Sydney has seen recurring epidemics of measles mainly among children. There were serious outbreaks of the disease in 1866–67, 1875, 1893, 1898, and 1920. The 1866–67 epidemic was one of the worst, because of the proportion of the population affected. There were some 8,600 cases in the colony of New South Wales, with possibly 80 per cent of children in Sydney under the age of five affected. There were some deaths, but most people recovered.

Scarlet fever in 1875–76

In terms of morbidity rates, the next major epidemic to engulf Sydney was the scarlet fever epidemic of 1875–76. As with measles, its victims were mainly children, and it led to more than 8,000 deaths in the Australasian colonies, with approximately 1,500 deaths in New South Wales, including almost 600 in Sydney. It is estimated that the death rate in Sydney was 32 per 1000, and in Waterloo and Alexandria, this figure was made worse still by an infant mortality rate which contemporary sources reported as 46 per cent of all births. [4]

But because it was a known disease, it did not lead to a major panic. The Sydney City and Suburban Sewage and Health Board, which had been appointed by the Colonial Secretary to investigate and report on a range of health issues affecting Sydney, outlined to the Legislative Assembly a range of responses that would minimise the impact of the epidemic. Restrictions on children attending school were introduced, policies of isolation and quarantine were put in place, and doctors visited the ill at their homes. As a result, the crisis passed without a great deal of public hysteria.

The Board had also collected a monumental quantity of evidence on the various health matters it investigated, and this provided a valuable database for dealing with future outbreaks of infectious diseases. Despite this, within a few years a new epidemic occurred, with disastrous results for some of Sydney's population.

Smallpox in 1881–82

The first case of smallpox reported in 1881 was of a Chinese child, the son of On Chong, one of Sydney's leading merchants. As the epidemic spread over the next few months, anti-Chinese feeling was fanned by the newspapers. The press in turn were deluged by letters calling for the expulsion of the Chinese and an end to their migration. Others suggested they should be vaccinated and forcibly incarcerated.

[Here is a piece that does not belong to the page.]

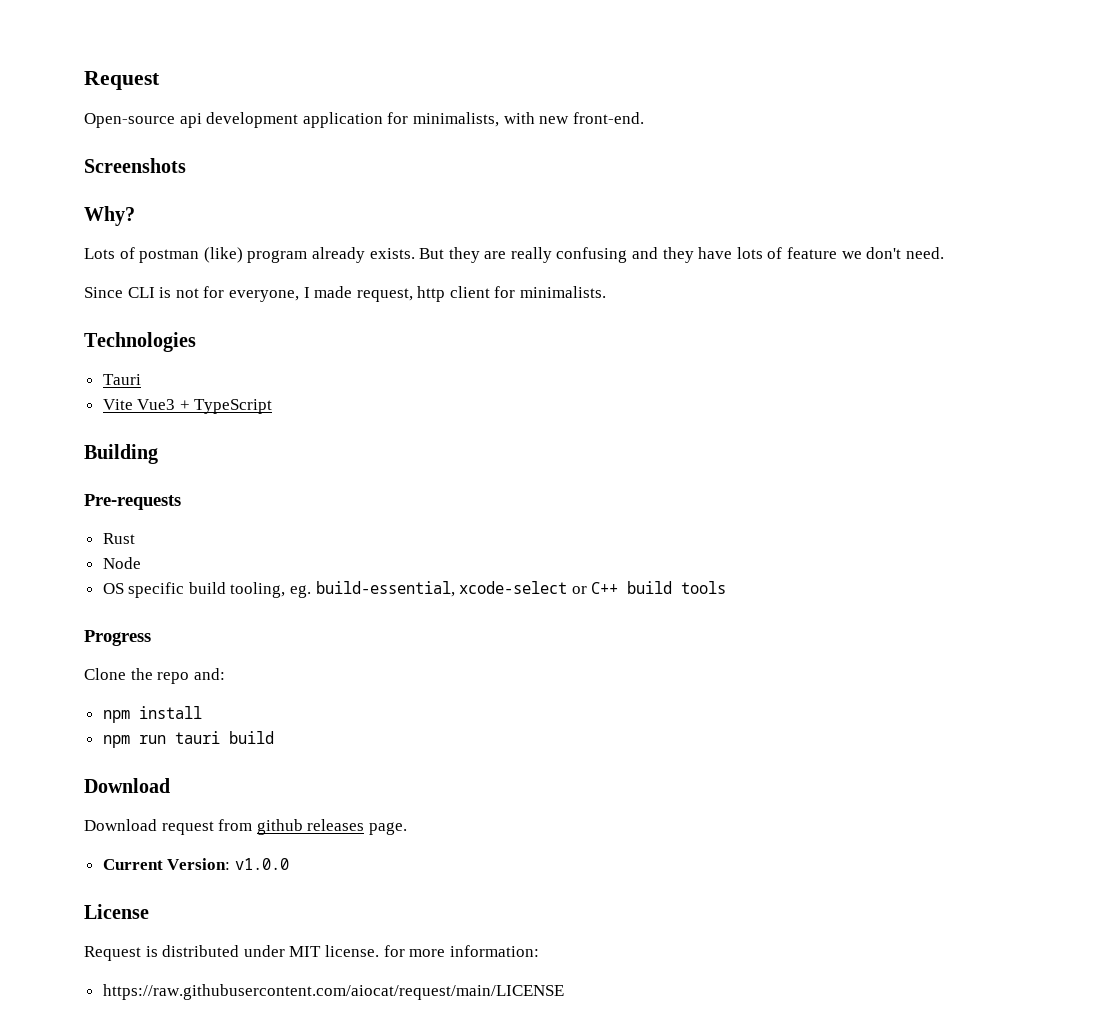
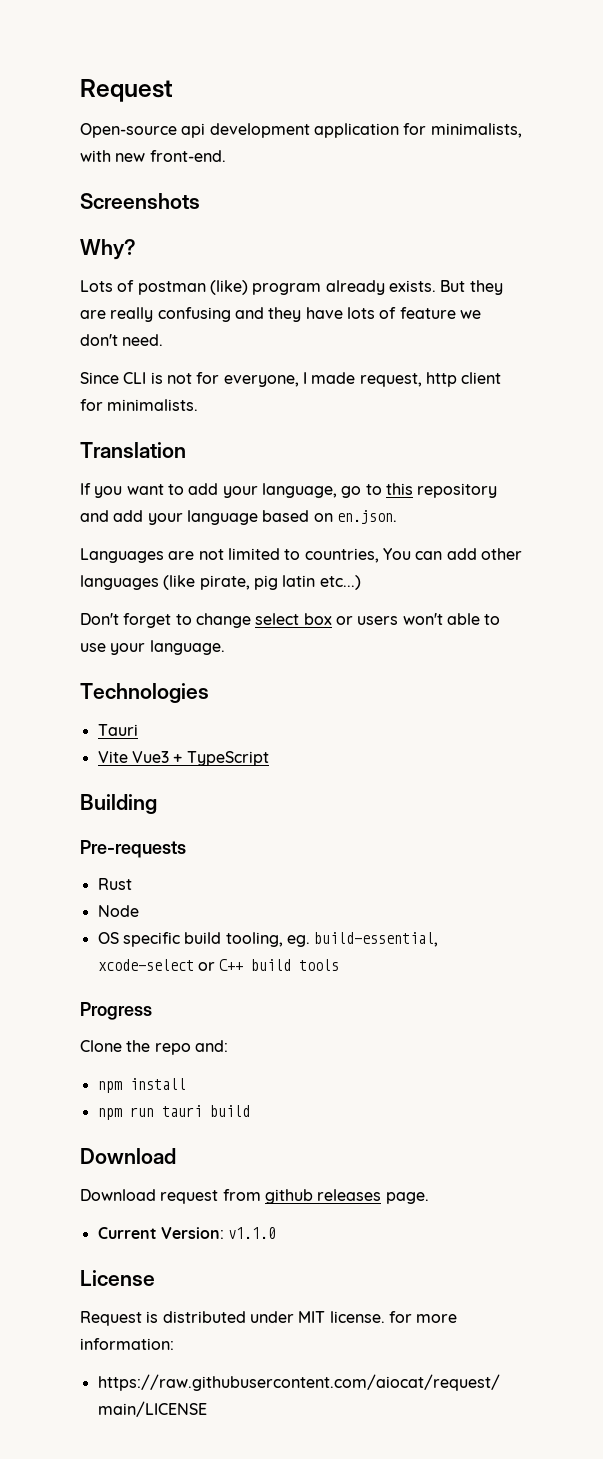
(607, 292) none -> [80,442,186,458] [80,483,498,498] [80,510,397,525] [80,548,522,563] [80,575,361,590] [80,613,501,628] [80,640,225,655] // Translation // If you want to add your language, go to this repository and add your language based on en.json. // Languages are not limited to countries, You can add other languages (like pirate, pig latin etc...) // Don't forget to change select box or users won't able to use your language.
[234,858,289,870] v1.0.0 -> [228,1227,277,1239] v1.1.0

[media]The disease, combined with the hysteria and panic whipped up by the newspaper reports caused the wider community to turn quickly against the Chinese. The colonial government legislated to restrict all population movements between China and New South Wales and there was increasing public violence against individual Chinese. The colonial health authorities forcibly vaccinated the occupants of On Chong's house, and removed them to the Quarantine Station at North Head. The house of another Chinese person found to be infected, that of Won Ping in Waterloo, was burned down after he had been removed by health authorities. Health workers had refused to assist the ill man, and he was removed by the police 'using missiles and long poles.' [5]

Anti-Chinese feeling grew even stronger in the next few months. Rumours circulated that the Chinese were deliberately hiding their ill to avoid having them taken away. Chinese businesses were boycotted and many Chinese were refused entry onto trams. Some were forcibly ejected from shops and public places. Others were spat at and publicly humiliated in the streets. There were even moves by various residents and merchants to have the government remove all Chinese people from their local areas.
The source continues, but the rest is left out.